Author : Diana Newton
Publisher : Boydell & Brewer Ltd
Page : 184 pages
File Size : 44,93 MB
Release : 2005
Category : Biography & Autobiography
ISBN : 9780861932726
A new look at the beginning of James VI and I's reign in England, arguing for a reappraisal of his capabilities as a monarch. The early years of the reign of James VI and I have been much examined, but this book takes a new approach, via an overall survey rather than focussing on what are traditionally perceived as the most important moments, such as theHampton Court Conference and the Gunpowder Plot. This enables the author to show how circumstances and events immediately after James' accession were crucial to shaping his approach to ruling England, and provides a fresh understanding of his reign in England. Unusually, the book draws on both English and Scottish sources, governmental and ecclesiastical, and makes extensive use of central and local records, in order to illustrate how the king managed the Elizabethan legacy he inherited by reference to his Scottish experience. The author argues that after initial misunderstandings, James proved himself to be a king of real political acumen, as he supervised foreign policy, finance, local government and religious policy in England whilst simultaneously ruling Scotland as an absentee monarch.
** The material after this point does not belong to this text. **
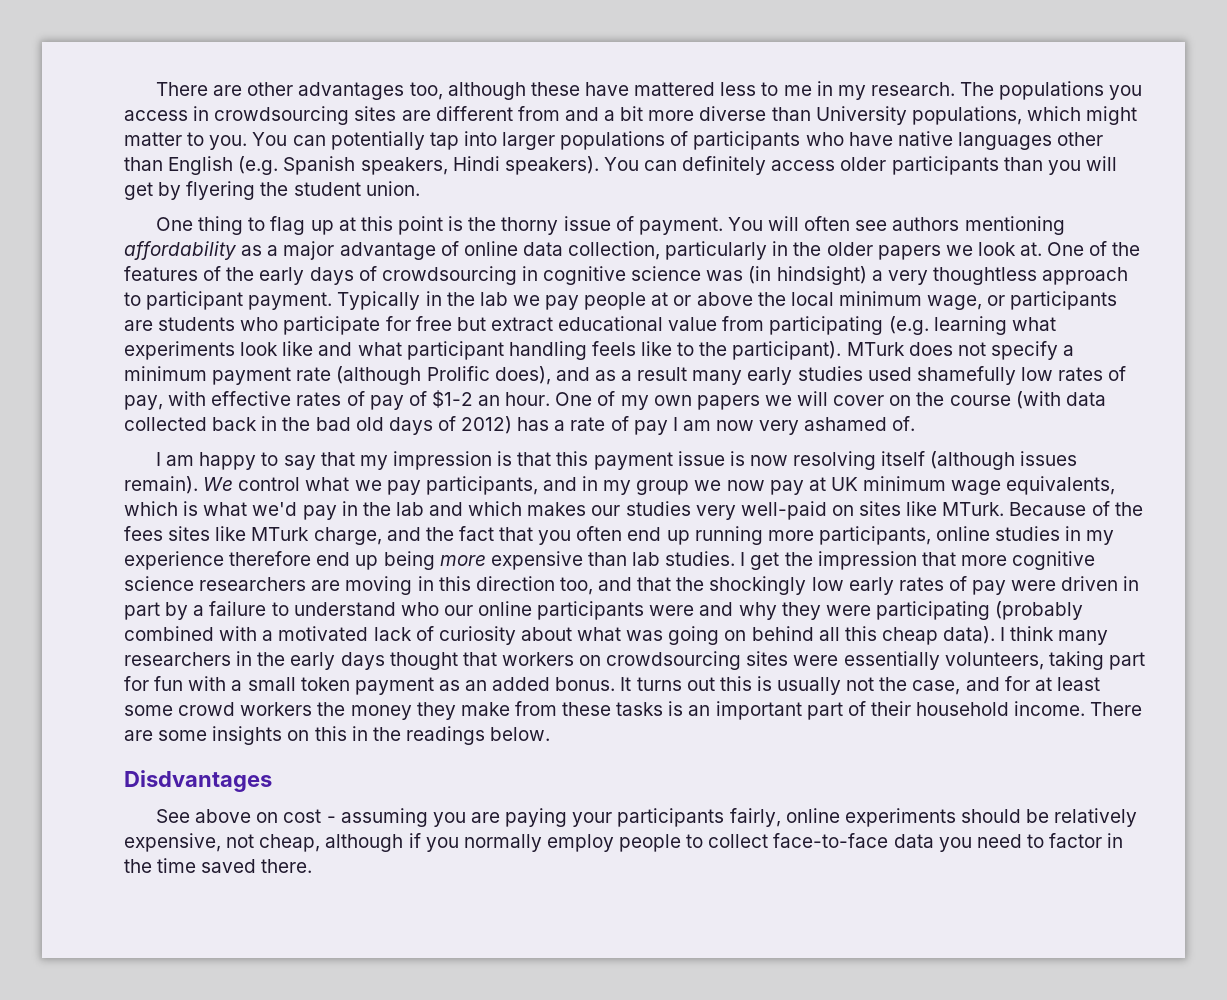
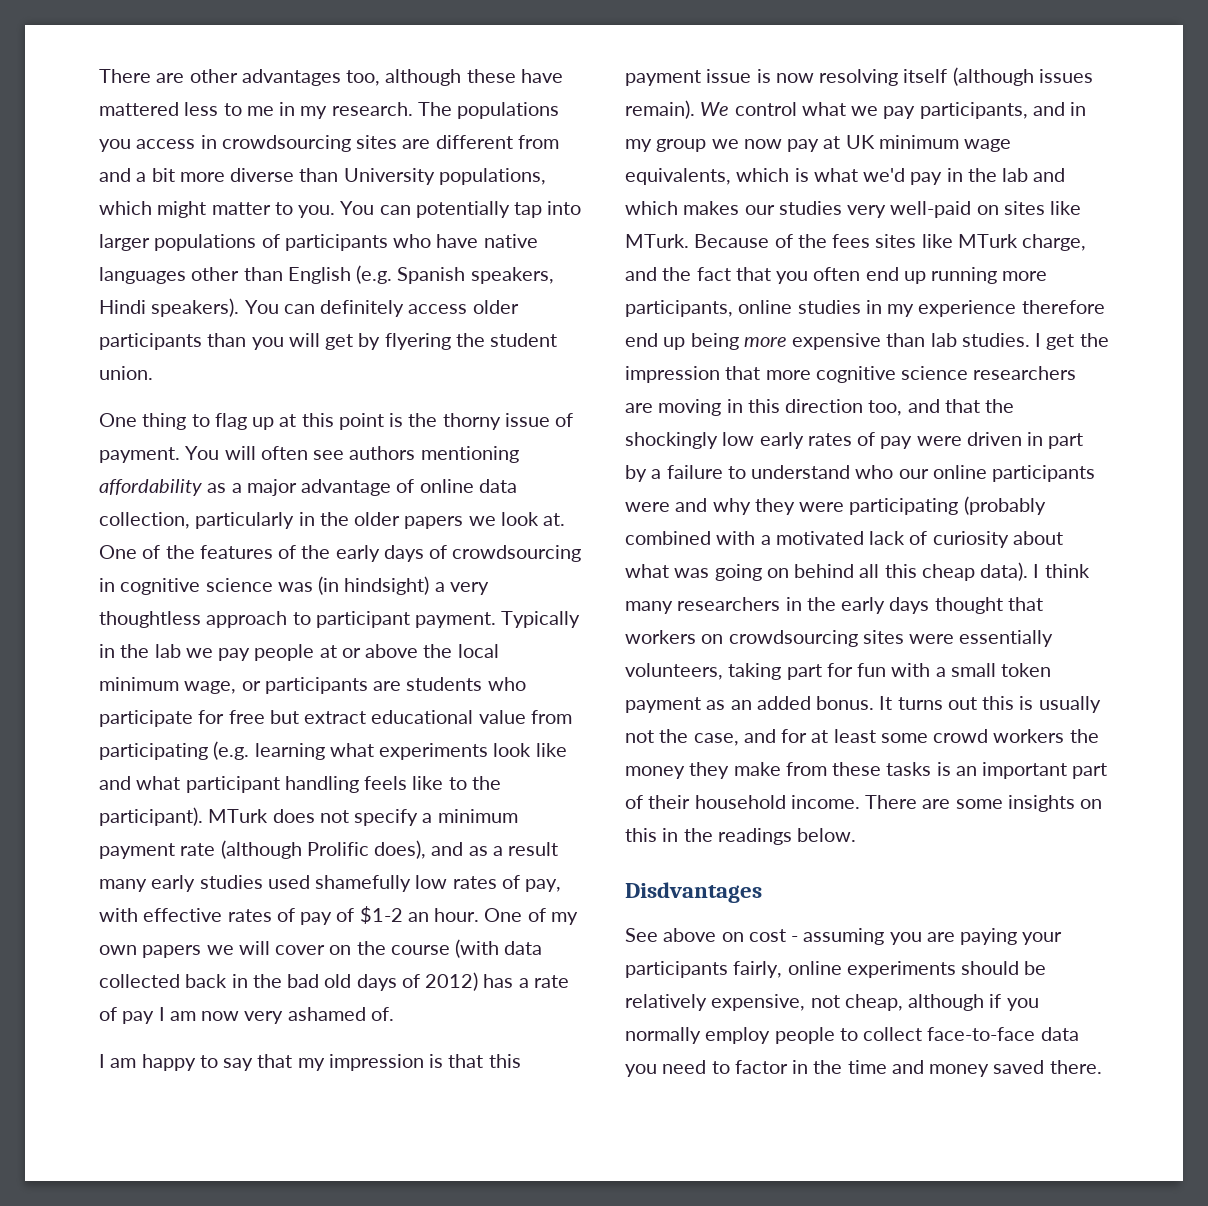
(197, 865) none -> [891,1060,990,1077] and money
DIANA NEWTON is Research Fellow at the University of Teeside.
Author : Peter Edwards
Publisher : Cambridge University Press
Page : 224 pages
File Size : 13,22 MB
Release : 2004-06-07
Category : Business & Economics
ISBN : 9780521520089
A study of the flourishing market for horses in pre-industrial England.
Author : Alison Shell
Publisher : Cambridge University Press
Page : 323 pages
File Size : 20,34 MB
Release : 1999-07-08
Category : Literary Criticism
ISBN : 1139425382
The Catholic contribution to English literary culture has been widely neglected or misunderstood. This book sets out to rehabilitate a wide range of Catholic imaginative writing, while exposing the role of anti-Catholicism as an imaginative stimulus to mainstream writers in Tudor and Stuart England. It discusses canonical figures such as Sidney, Spenser, Webster and Middleton, those whose presence in the canon has been more fitful, and many who have escaped the attention of literary critics. Among the themes to emerge are the anti-Catholic imagery of revenge tragedy and the definitive contribution made by Southwell and Crashaw to the post-Reformation revival of religious verse in England. Alison Shell offers a fascinating exploration of the rhetorical stratagems by which Catholics sought to demonstrate simultaneous loyalties to the monarch and to their religion, and of the stimulus given to the Catholic literary imagination by the persecution and exile so many of these writers suffered.
Author : John Lawson
Publisher : Routledge
Page : 523 pages
File Size : 45,60 MB
Release : 2013-10-28
Category : Education
ISBN : 1134531958
Originally published in 1973,this book describes the medieval origins of the British education system, and the transformations successive historical events – such as the Reformation, the Civil War and the Industrial Revolution – have wrought on it. It examines the effect on the educational pattern of such major cultural upheavals as the Renaissance; it looks at the different parts played by church and state, and the influence of new social and educational philosophies.